Required action
What lines in the records below mention "possibilities"? List them all.

Before-and-after change data:
_ _ _ _ _

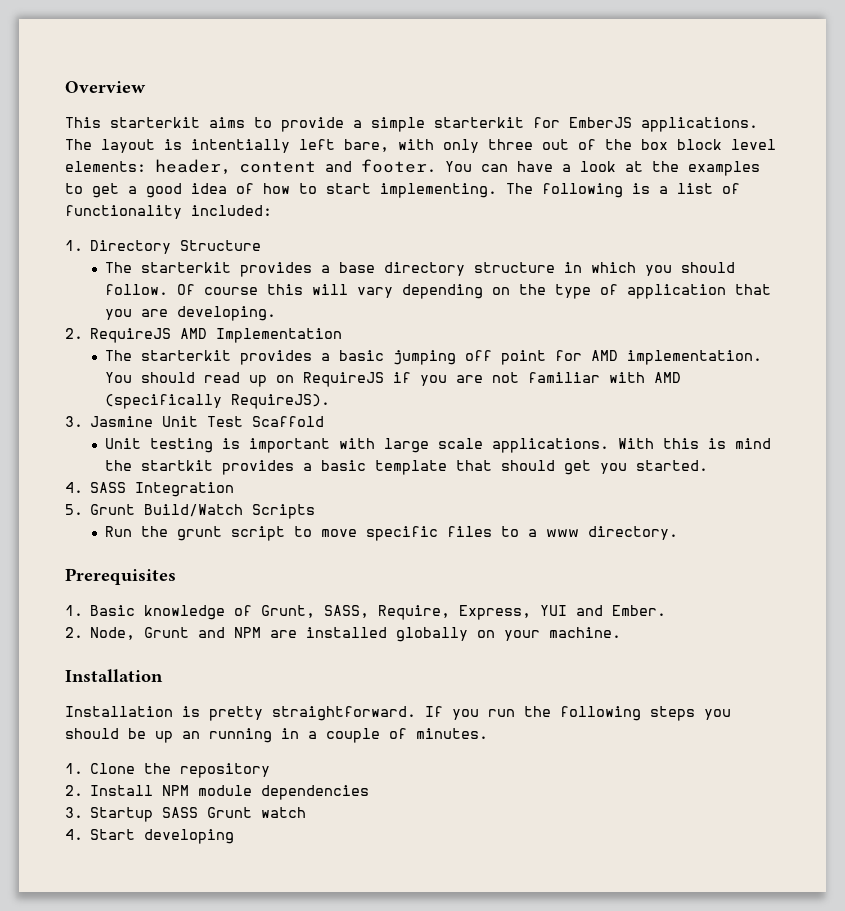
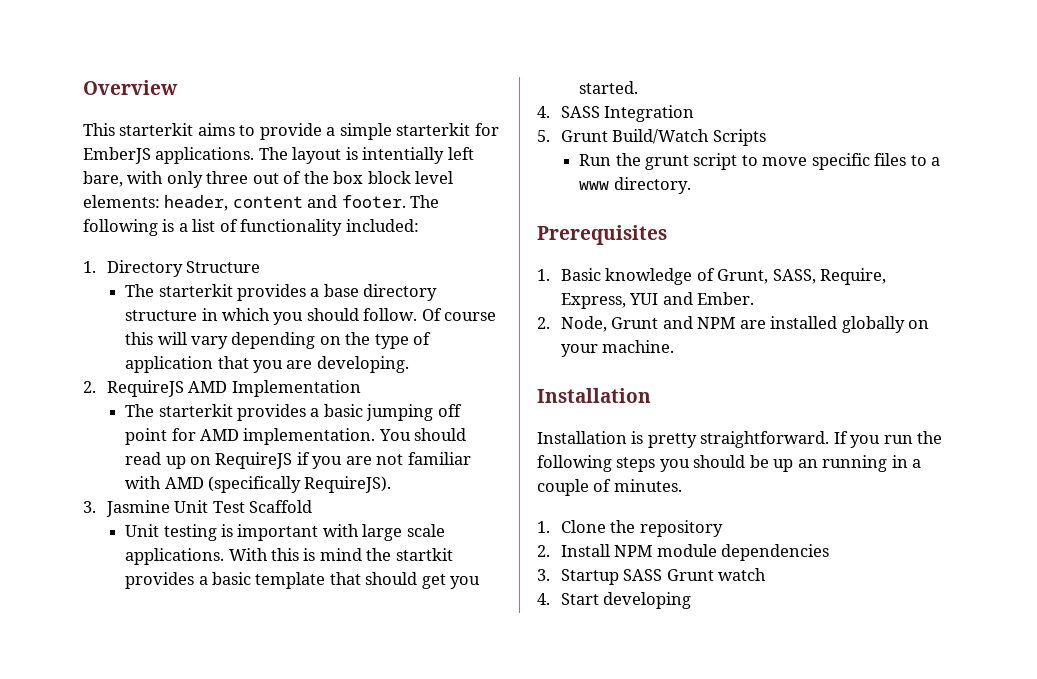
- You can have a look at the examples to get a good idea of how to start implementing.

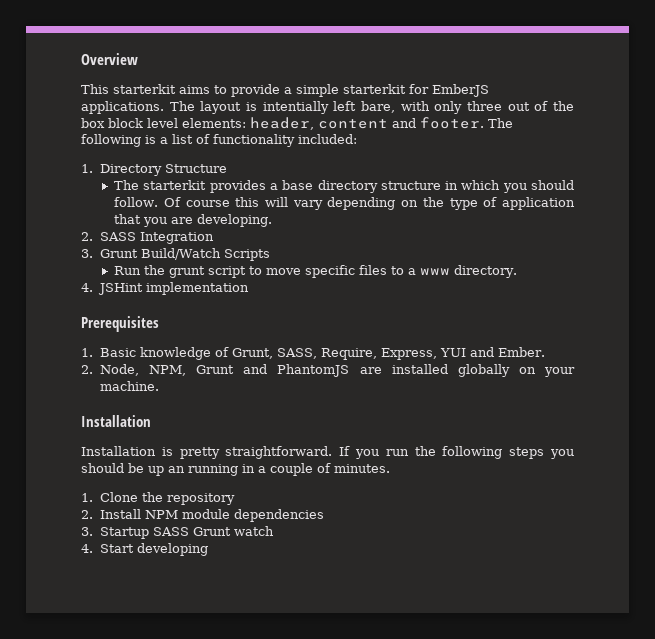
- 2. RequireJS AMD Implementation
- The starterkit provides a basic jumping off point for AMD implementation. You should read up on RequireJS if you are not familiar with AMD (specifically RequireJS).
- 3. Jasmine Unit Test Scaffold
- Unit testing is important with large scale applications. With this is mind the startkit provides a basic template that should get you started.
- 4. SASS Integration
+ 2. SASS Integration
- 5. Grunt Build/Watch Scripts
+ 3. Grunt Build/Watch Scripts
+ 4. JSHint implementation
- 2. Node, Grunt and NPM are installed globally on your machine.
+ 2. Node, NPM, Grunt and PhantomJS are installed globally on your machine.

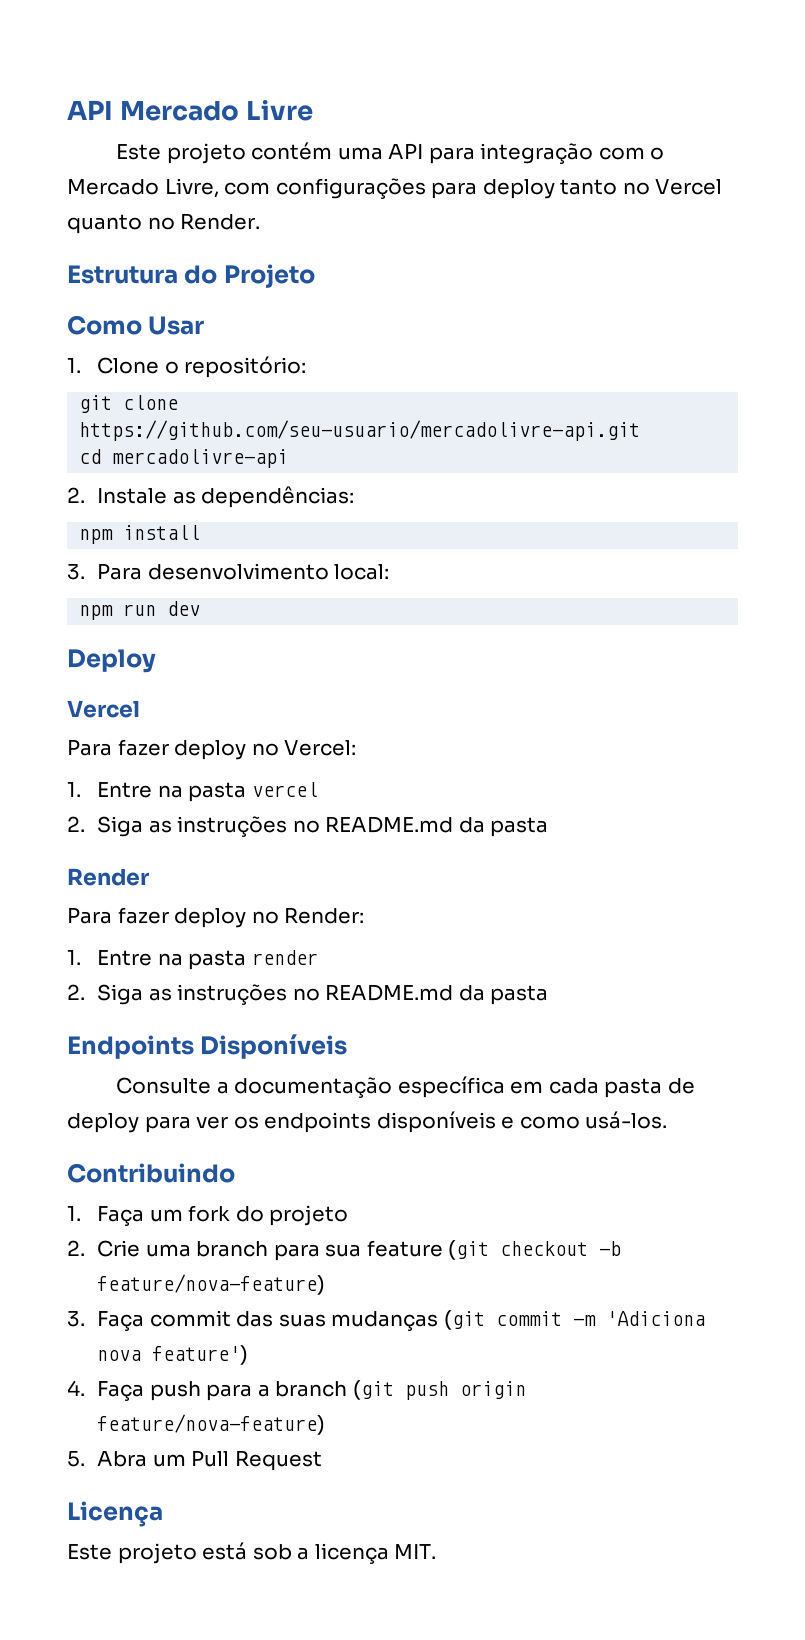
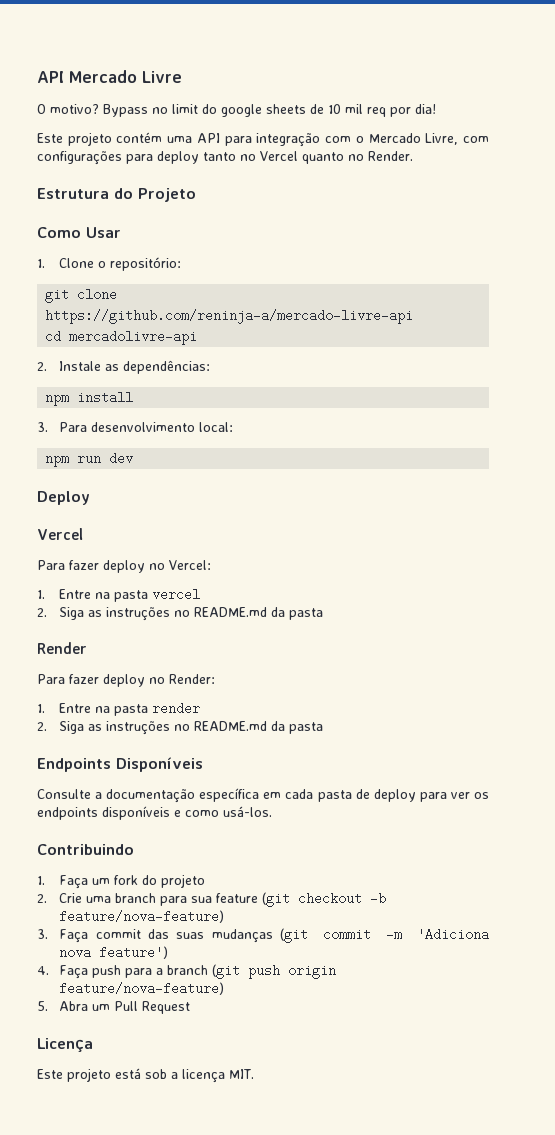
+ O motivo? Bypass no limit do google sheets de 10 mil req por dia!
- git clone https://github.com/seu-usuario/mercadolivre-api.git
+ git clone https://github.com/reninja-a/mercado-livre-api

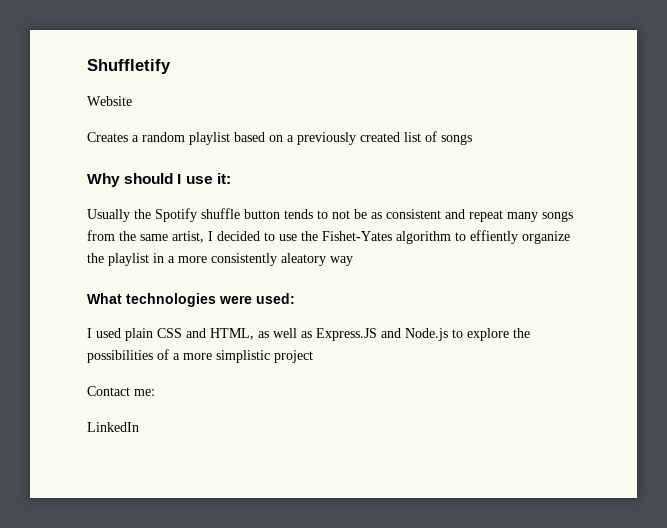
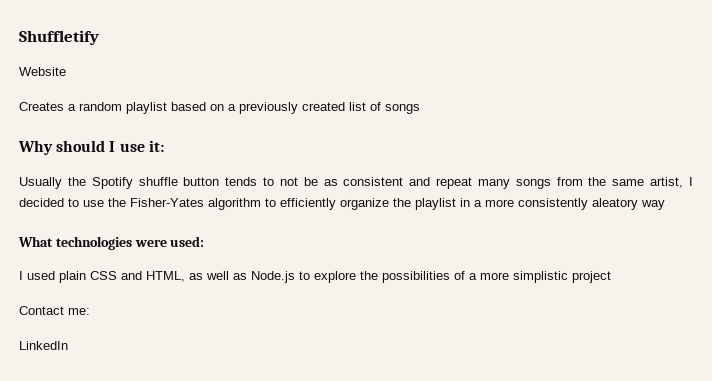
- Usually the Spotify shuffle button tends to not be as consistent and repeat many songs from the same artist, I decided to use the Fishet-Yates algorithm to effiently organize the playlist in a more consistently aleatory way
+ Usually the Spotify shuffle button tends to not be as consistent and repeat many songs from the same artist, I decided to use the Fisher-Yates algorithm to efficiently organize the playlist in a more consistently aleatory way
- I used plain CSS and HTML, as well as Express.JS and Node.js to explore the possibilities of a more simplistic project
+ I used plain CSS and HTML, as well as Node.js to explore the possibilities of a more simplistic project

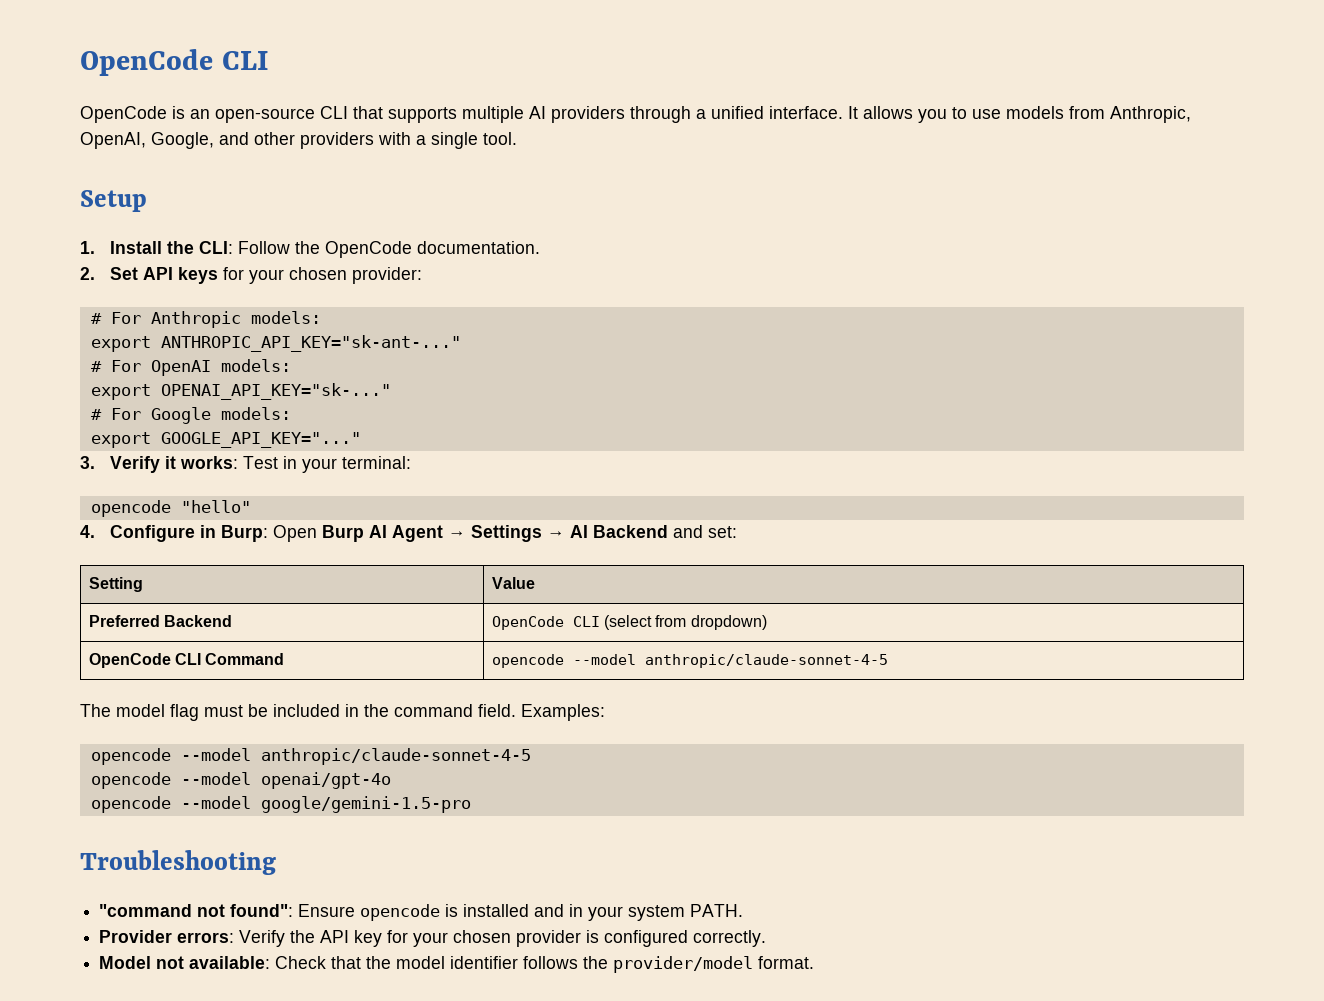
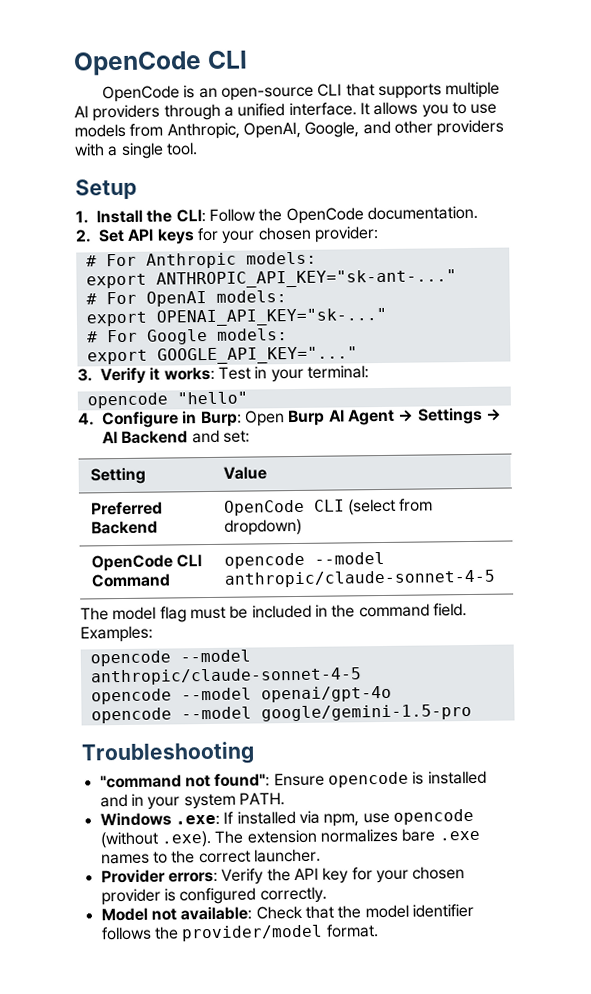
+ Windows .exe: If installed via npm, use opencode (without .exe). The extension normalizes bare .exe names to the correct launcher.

_ _ _ _ _

Solution
- I used plain CSS and HTML, as well as Express.JS and Node.js to explore the possibilities of a more simplistic project
+ I used plain CSS and HTML, as well as Node.js to explore the possibilities of a more simplistic project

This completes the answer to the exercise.